▶ **Your goal**: Pick out all lines of the entries that include the word "system" and copy them.

▶ **Task data**:

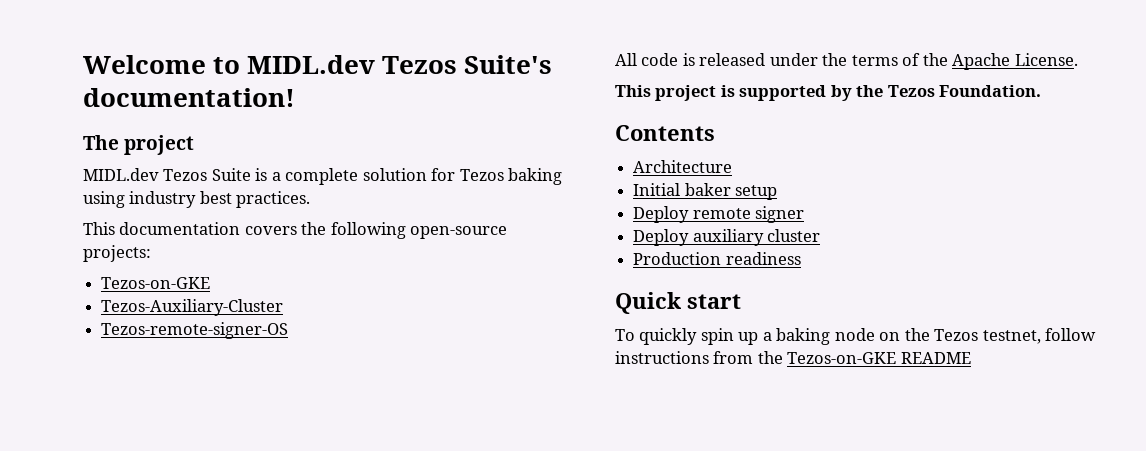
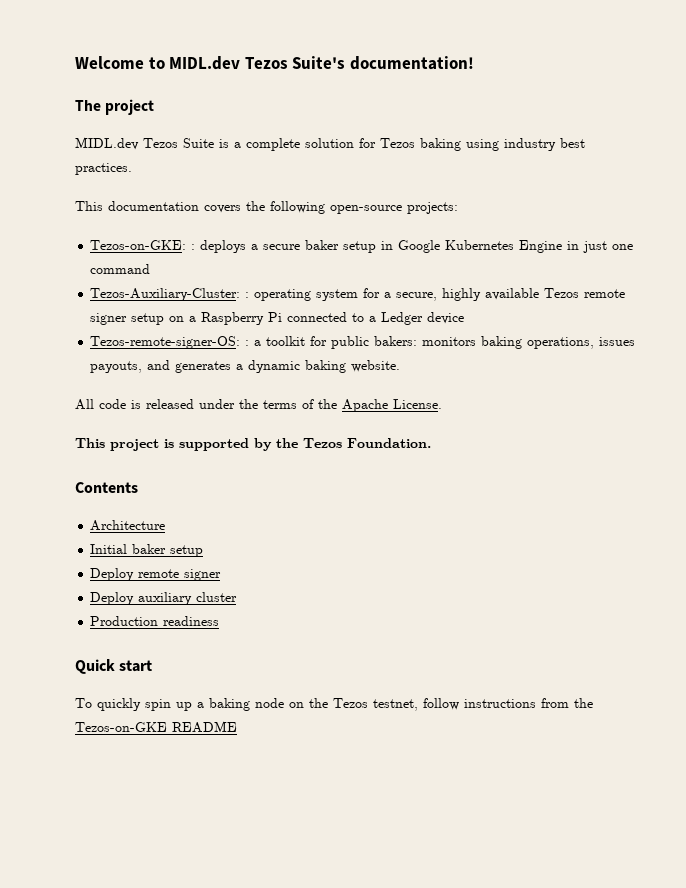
  This documentation covers the following open-source projects:
- Tezos-on-GKE
- Tezos-Auxiliary-Cluster
- Tezos-remote-signer-OS
+ Tezos-on-GKE: : deploys a secure baker setup in Google Kubernetes Engine in just one command
+ Tezos-Auxiliary-Cluster: : operating system for a secure, highly available Tezos remote signer setup on a Raspberry Pi connected to a Ledger device
+ Tezos-remote-signer-OS: : a toolkit for public bakers: monitors baking operations, issues payouts, and generates a dynamic baking website.

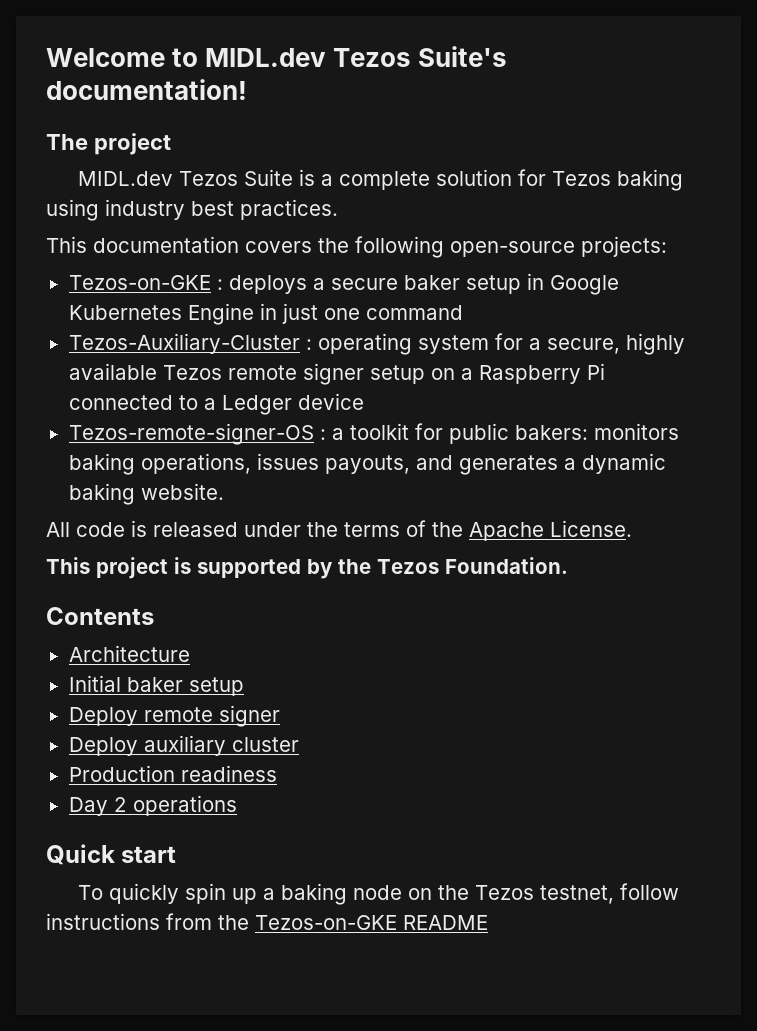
- Tezos-on-GKE: : deploys a secure baker setup in Google Kubernetes Engine in just one command
+ Tezos-on-GKE : deploys a secure baker setup in Google Kubernetes Engine in just one command
- Tezos-Auxiliary-Cluster: : operating system for a secure, highly available Tezos remote signer setup on a Raspberry Pi connected to a Ledger device
+ Tezos-Auxiliary-Cluster : operating system for a secure, highly available Tezos remote signer setup on a Raspberry Pi connected to a Ledger device
- Tezos-remote-signer-OS: : a toolkit for public bakers: monitors baking operations, issues payouts, and generates a dynamic baking website.
+ Tezos-remote-signer-OS : a toolkit for public bakers: monitors baking operations, issues payouts, and generates a dynamic baking website.
+ Day 2 operations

▶ **Solution to this problem**:
+ Tezos-Auxiliary-Cluster: : operating system for a secure, highly available Tezos remote signer setup on a Raspberry Pi connected to a Ledger device
- Tezos-Auxiliary-Cluster: : operating system for a secure, highly available Tezos remote signer setup on a Raspberry Pi connected to a Ledger device
+ Tezos-Auxiliary-Cluster : operating system for a secure, highly available Tezos remote signer setup on a Raspberry Pi connected to a Ledger device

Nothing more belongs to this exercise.